How Can Pregnancy Be Affected by Uterine Fibroids
A non-cancerous growth in a woman's uterus is called a uterine fibroid, often referred to as a myomas or leiomyomas (womb). During a woman's reproductive years, uterine fibroids often develop. These tumors have the potential to develop alone, in groups, or attach themselves to the uterine wall. They are composed of smooth muscle cells that either adhere to the uterine wall or develop inside the uterus. Also referred to as leiomyomas or myomas, uterine fibroids are associated with a higher risk of uterine cancer. They almost seldom turn into cancer, though. Uterine fibroids represent the most prevalent type of uterine tumors and may cause heavy menstrual flow, pelvic discomfort, and frequent urination. The 40s and early 50s are the most susceptible age groups for women to develop uterine fibroids. Uterine sarcoma is an uncommon kind of cancer that can result from it. Fibroid sizes vary. The size of uterine fibroids ranges from tiny seedlings to enormous masses that can expand and deform the uterus as a whole. In severe situations, the uterus may grow and enlarge many fibroids to the point that it touches the rib cage. It may potentially increase the mass. Uterine fibroids are common in women. Every year, around a million women in India alone are diagnosed with uterine fibroids. However, the majority of patients are unaware that they have uterine fibroids. It's because fibroids frequently don't produce any symptoms. Usually, fibroids are discovered by accident by the doctor when doing an ultrasound or pelvic exam. Strong stomach discomfort, heavy menstrual flow, pelvic pain, frequent urination urges, or painful sex are all possible symptoms of fibroids. The existence of uterine fibroids can only be detected by ultrasound, as many women may not exhibit any symptoms. (Also Read Uterine fibroids Causes)
- Subserosal fibroids Fibroid growth that occurs on the uterine exterior.
- Submucosal fibroids These are uterine fibroids, meaning they develop underneath the endometrium.
- Intramural fibroids Refers to fibroids that develop within the wall of the uterus.
- Pedunculated fibroids When the growth occurs within the uterus cavity, on the surface of the uterus, or on little stalks.
- Fetal growth restriction Because a large fibroid takes up less space in the uterus, it can limit a baby from expanding to its full potential.
- Placental abruption This occurs when the placenta separates from the uterine wall following the fibroid's obstruction.
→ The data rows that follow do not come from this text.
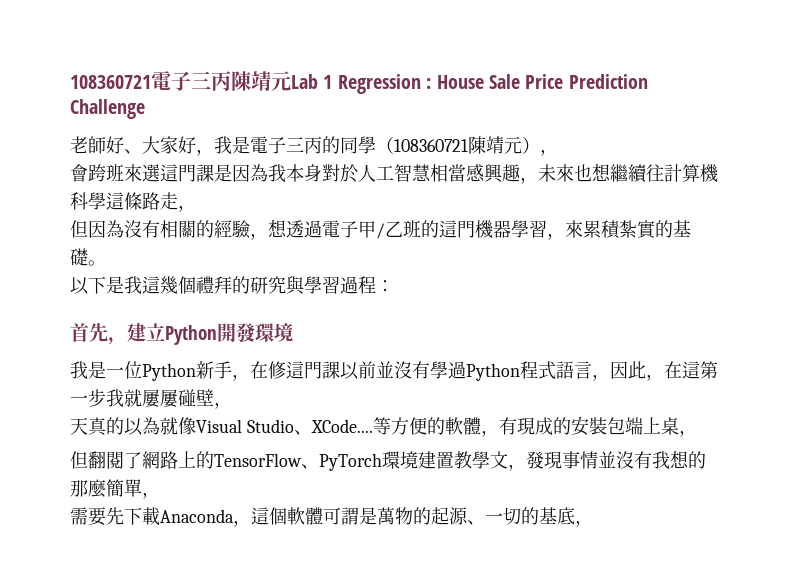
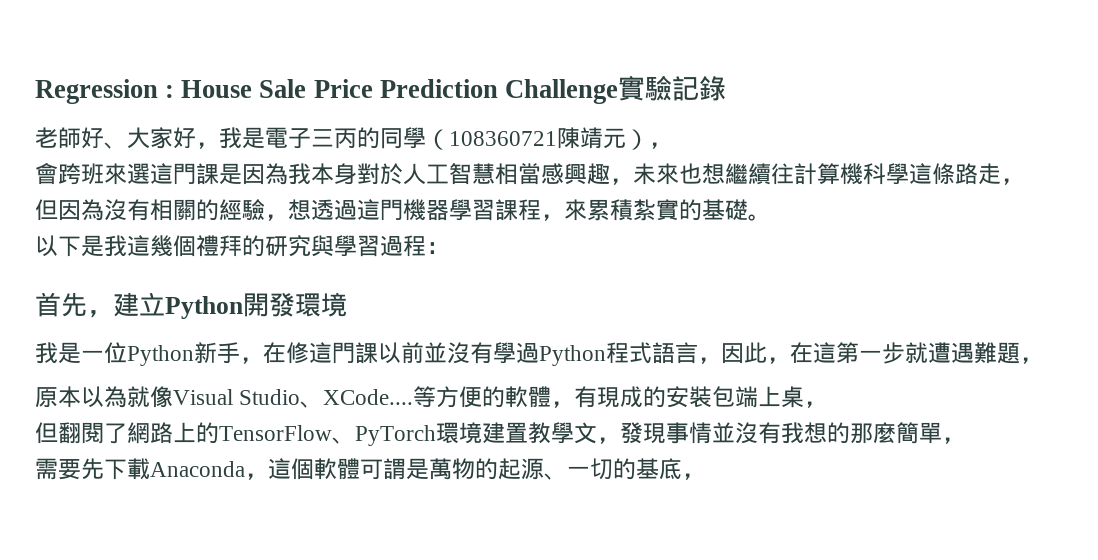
- 108360721電子三丙陳靖元Lab 1 Regression : House Sale Price Prediction Challenge
+ Regression : House Sale Price Prediction Challenge實驗記錄
- 但因為沒有相關的經驗，想透過電子甲/乙班的這門機器學習，來累積紮實的基礎。
+ 但因為沒有相關的經驗，想透過這門機器學習課程，來累積紮實的基礎。
- 我是一位Python新手，在修這門課以前並沒有學過Python程式語言，因此，在這第一步我就屢屢碰壁，
- 天真的以為就像Visual Studio、XCode....
+ 我是一位Python新手，在修這門課以前並沒有學過Python程式語言，因此，在這第一步就遭遇難題，
+ 原本以為就像Visual Studio、XCode....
This depletes the fetus of essential nutrients and oxygen.
- Preterm delivery Uterine contractions brought on by pain from uterine fibroids may cause an early birth.
- Cesarean section It has happened. According to estimations, women who have fibroids are six times more likely than women without these fibroids to require a cesarean birth, or C-section.
- Breech position The infant may be in the breech position for vaginal birth as a result of the aberrant form of the cavity.
- Miscarriage According to research, women with fibroids have twice the risk of miscarrying a child.
- Sperm entry into the uterus may be blocked or reduced by fibroids that are present close to the cervix.
- The implantation of the fertilized egg into the uterus may be hindered if fibroids develop in the vicinity of the fallopian tube aperture within the uterus.
- When submucosal fibroids form inside the uterus, they take up space, which reduces the amount of room available for the zygote and hinders the child's natural growth.
- When fibroids grow in clusters, the uterus's blood flow is disrupted, which can cause miscarriages since the uterus thickens and maintains the pregnancy.